**Extracted material**
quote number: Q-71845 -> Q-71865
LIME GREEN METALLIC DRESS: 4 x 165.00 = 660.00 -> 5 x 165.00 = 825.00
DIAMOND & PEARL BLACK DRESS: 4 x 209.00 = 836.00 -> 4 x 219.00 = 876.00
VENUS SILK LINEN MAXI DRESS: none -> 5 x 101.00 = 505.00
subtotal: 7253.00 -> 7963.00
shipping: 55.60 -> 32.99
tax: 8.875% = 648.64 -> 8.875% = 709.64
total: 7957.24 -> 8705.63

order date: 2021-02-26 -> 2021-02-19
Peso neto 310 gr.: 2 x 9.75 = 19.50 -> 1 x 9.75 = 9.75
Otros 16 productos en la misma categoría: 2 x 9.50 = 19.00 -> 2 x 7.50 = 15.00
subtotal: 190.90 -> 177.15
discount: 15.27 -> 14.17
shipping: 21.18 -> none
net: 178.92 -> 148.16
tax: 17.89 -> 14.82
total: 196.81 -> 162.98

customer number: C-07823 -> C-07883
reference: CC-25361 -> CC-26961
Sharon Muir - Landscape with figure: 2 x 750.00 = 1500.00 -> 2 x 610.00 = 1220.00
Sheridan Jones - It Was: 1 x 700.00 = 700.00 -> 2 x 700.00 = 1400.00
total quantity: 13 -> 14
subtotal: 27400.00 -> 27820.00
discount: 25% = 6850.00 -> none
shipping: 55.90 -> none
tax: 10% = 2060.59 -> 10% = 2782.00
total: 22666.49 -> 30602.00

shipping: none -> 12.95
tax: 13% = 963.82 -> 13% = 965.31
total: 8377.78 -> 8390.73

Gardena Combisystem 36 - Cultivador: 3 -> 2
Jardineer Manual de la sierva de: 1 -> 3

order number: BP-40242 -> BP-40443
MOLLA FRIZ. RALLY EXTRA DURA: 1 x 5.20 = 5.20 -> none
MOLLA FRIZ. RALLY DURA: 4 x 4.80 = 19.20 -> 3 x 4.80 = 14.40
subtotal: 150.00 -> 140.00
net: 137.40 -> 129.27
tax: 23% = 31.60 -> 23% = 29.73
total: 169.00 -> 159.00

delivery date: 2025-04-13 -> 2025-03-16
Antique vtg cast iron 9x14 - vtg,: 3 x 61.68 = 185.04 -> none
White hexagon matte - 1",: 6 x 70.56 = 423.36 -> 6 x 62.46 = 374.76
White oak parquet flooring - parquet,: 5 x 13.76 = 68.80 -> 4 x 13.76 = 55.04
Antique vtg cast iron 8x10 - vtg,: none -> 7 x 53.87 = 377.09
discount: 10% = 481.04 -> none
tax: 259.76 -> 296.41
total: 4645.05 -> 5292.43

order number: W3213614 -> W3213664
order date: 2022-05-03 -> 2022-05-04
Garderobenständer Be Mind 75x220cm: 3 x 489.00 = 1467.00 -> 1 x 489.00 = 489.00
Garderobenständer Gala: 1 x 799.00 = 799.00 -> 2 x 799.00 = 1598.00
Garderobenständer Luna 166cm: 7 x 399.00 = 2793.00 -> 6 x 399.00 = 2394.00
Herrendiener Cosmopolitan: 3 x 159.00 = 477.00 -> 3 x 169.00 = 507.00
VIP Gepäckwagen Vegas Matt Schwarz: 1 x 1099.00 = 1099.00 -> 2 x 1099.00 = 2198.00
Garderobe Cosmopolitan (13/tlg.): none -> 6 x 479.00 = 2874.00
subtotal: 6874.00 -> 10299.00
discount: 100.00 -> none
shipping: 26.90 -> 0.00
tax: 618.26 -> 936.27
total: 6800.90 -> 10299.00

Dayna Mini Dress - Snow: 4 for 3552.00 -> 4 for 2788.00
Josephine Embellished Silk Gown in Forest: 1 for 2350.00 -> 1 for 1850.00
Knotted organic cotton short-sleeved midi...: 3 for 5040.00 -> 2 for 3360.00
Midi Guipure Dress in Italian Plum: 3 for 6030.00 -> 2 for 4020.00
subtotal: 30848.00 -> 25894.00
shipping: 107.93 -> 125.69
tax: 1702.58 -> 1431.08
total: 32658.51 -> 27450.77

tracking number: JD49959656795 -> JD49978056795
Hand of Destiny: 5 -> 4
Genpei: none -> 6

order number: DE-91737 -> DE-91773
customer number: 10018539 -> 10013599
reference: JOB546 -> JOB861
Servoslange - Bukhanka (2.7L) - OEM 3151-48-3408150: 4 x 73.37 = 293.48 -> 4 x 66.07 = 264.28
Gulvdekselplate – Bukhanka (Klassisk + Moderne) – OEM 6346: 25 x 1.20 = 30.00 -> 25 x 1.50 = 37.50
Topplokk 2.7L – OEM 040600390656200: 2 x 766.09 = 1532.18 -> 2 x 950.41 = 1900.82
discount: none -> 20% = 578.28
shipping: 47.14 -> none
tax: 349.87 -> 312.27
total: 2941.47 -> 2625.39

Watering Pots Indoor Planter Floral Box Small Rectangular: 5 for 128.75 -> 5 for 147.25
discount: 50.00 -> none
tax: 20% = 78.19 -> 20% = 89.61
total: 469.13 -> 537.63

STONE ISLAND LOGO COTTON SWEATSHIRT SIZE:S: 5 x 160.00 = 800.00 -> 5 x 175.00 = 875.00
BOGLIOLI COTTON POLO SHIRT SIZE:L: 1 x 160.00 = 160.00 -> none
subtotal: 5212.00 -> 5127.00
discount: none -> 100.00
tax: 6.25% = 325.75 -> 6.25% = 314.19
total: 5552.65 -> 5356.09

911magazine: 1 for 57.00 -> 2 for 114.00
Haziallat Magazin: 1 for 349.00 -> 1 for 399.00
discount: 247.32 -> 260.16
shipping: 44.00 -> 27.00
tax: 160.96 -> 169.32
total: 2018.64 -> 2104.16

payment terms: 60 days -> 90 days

**What the task requires**
Every record must be given again exactly as it was written.

**Response below**
quote number: Q-71845 -> Q-71865
LIME GREEN METALLIC DRESS: 4 x 165.00 = 660.00 -> 5 x 165.00 = 825.00
DIAMOND & PEARL BLACK DRESS: 4 x 209.00 = 836.00 -> 4 x 219.00 = 876.00
VENUS SILK LINEN MAXI DRESS: none -> 5 x 101.00 = 505.00
subtotal: 7253.00 -> 7963.00
shipping: 55.60 -> 32.99
tax: 8.875% = 648.64 -> 8.875% = 709.64
total: 7957.24 -> 8705.63

order date: 2021-02-26 -> 2021-02-19
Peso neto 310 gr.: 2 x 9.75 = 19.50 -> 1 x 9.75 = 9.75
Otros 16 productos en la misma categoría: 2 x 9.50 = 19.00 -> 2 x 7.50 = 15.00
subtotal: 190.90 -> 177.15
discount: 15.27 -> 14.17
shipping: 21.18 -> none
net: 178.92 -> 148.16
tax: 17.89 -> 14.82
total: 196.81 -> 162.98

customer number: C-07823 -> C-07883
reference: CC-25361 -> CC-26961
Sharon Muir - Landscape with figure: 2 x 750.00 = 1500.00 -> 2 x 610.00 = 1220.00
Sheridan Jones - It Was: 1 x 700.00 = 700.00 -> 2 x 700.00 = 1400.00
total quantity: 13 -> 14
subtotal: 27400.00 -> 27820.00
discount: 25% = 6850.00 -> none
shipping: 55.90 -> none
tax: 10% = 2060.59 -> 10% = 2782.00
total: 22666.49 -> 30602.00

shipping: none -> 12.95
tax: 13% = 963.82 -> 13% = 965.31
total: 8377.78 -> 8390.73

Gardena Combisystem 36 - Cultivador: 3 -> 2
Jardineer Manual de la sierva de: 1 -> 3

order number: BP-40242 -> BP-40443
MOLLA FRIZ. RALLY EXTRA DURA: 1 x 5.20 = 5.20 -> none
MOLLA FRIZ. RALLY DURA: 4 x 4.80 = 19.20 -> 3 x 4.80 = 14.40
subtotal: 150.00 -> 140.00
net: 137.40 -> 129.27
tax: 23% = 31.60 -> 23% = 29.73
total: 169.00 -> 159.00

delivery date: 2025-04-13 -> 2025-03-16
Antique vtg cast iron 9x14 - vtg,: 3 x 61.68 = 185.04 -> none
White hexagon matte - 1",: 6 x 70.56 = 423.36 -> 6 x 62.46 = 374.76
White oak parquet flooring - parquet,: 5 x 13.76 = 68.80 -> 4 x 13.76 = 55.04
Antique vtg cast iron 8x10 - vtg,: none -> 7 x 53.87 = 377.09
discount: 10% = 481.04 -> none
tax: 259.76 -> 296.41
total: 4645.05 -> 5292.43

order number: W3213614 -> W3213664
order date: 2022-05-03 -> 2022-05-04
Garderobenständer Be Mind 75x220cm: 3 x 489.00 = 1467.00 -> 1 x 489.00 = 489.00
Garderobenständer Gala: 1 x 799.00 = 799.00 -> 2 x 799.00 = 1598.00
Garderobenständer Luna 166cm: 7 x 399.00 = 2793.00 -> 6 x 399.00 = 2394.00
Herrendiener Cosmopolitan: 3 x 159.00 = 477.00 -> 3 x 169.00 = 507.00
VIP Gepäckwagen Vegas Matt Schwarz: 1 x 1099.00 = 1099.00 -> 2 x 1099.00 = 2198.00
Garderobe Cosmopolitan (13/tlg.): none -> 6 x 479.00 = 2874.00
subtotal: 6874.00 -> 10299.00
discount: 100.00 -> none
shipping: 26.90 -> 0.00
tax: 618.26 -> 936.27
total: 6800.90 -> 10299.00

Dayna Mini Dress - Snow: 4 for 3552.00 -> 4 for 2788.00
Josephine Embellished Silk Gown in Forest: 1 for 2350.00 -> 1 for 1850.00
Knotted organic cotton short-sleeved midi...: 3 for 5040.00 -> 2 for 3360.00
Midi Guipure Dress in Italian Plum: 3 for 6030.00 -> 2 for 4020.00
subtotal: 30848.00 -> 25894.00
shipping: 107.93 -> 125.69
tax: 1702.58 -> 1431.08
total: 32658.51 -> 27450.77

tracking number: JD49959656795 -> JD49978056795
Hand of Destiny: 5 -> 4
Genpei: none -> 6

order number: DE-91737 -> DE-91773
customer number: 10018539 -> 10013599
reference: JOB546 -> JOB861
Servoslange - Bukhanka (2.7L) - OEM 3151-48-3408150: 4 x 73.37 = 293.48 -> 4 x 66.07 = 264.28
Gulvdekselplate – Bukhanka (Klassisk + Moderne) – OEM 6346: 25 x 1.20 = 30.00 -> 25 x 1.50 = 37.50
Topplokk 2.7L – OEM 040600390656200: 2 x 766.09 = 1532.18 -> 2 x 950.41 = 1900.82
discount: none -> 20% = 578.28
shipping: 47.14 -> none
tax: 349.87 -> 312.27
total: 2941.47 -> 2625.39

Watering Pots Indoor Planter Floral Box Small Rectangular: 5 for 128.75 -> 5 for 147.25
discount: 50.00 -> none
tax: 20% = 78.19 -> 20% = 89.61
total: 469.13 -> 537.63

STONE ISLAND LOGO COTTON SWEATSHIRT SIZE:S: 5 x 160.00 = 800.00 -> 5 x 175.00 = 875.00
BOGLIOLI COTTON POLO SHIRT SIZE:L: 1 x 160.00 = 160.00 -> none
subtotal: 5212.00 -> 5127.00
discount: none -> 100.00
tax: 6.25% = 325.75 -> 6.25% = 314.19
total: 5552.65 -> 5356.09

911magazine: 1 for 57.00 -> 2 for 114.00
Haziallat Magazin: 1 for 349.00 -> 1 for 399.00
discount: 247.32 -> 260.16
shipping: 44.00 -> 27.00
tax: 160.96 -> 169.32
total: 2018.64 -> 2104.16

payment terms: 60 days -> 90 days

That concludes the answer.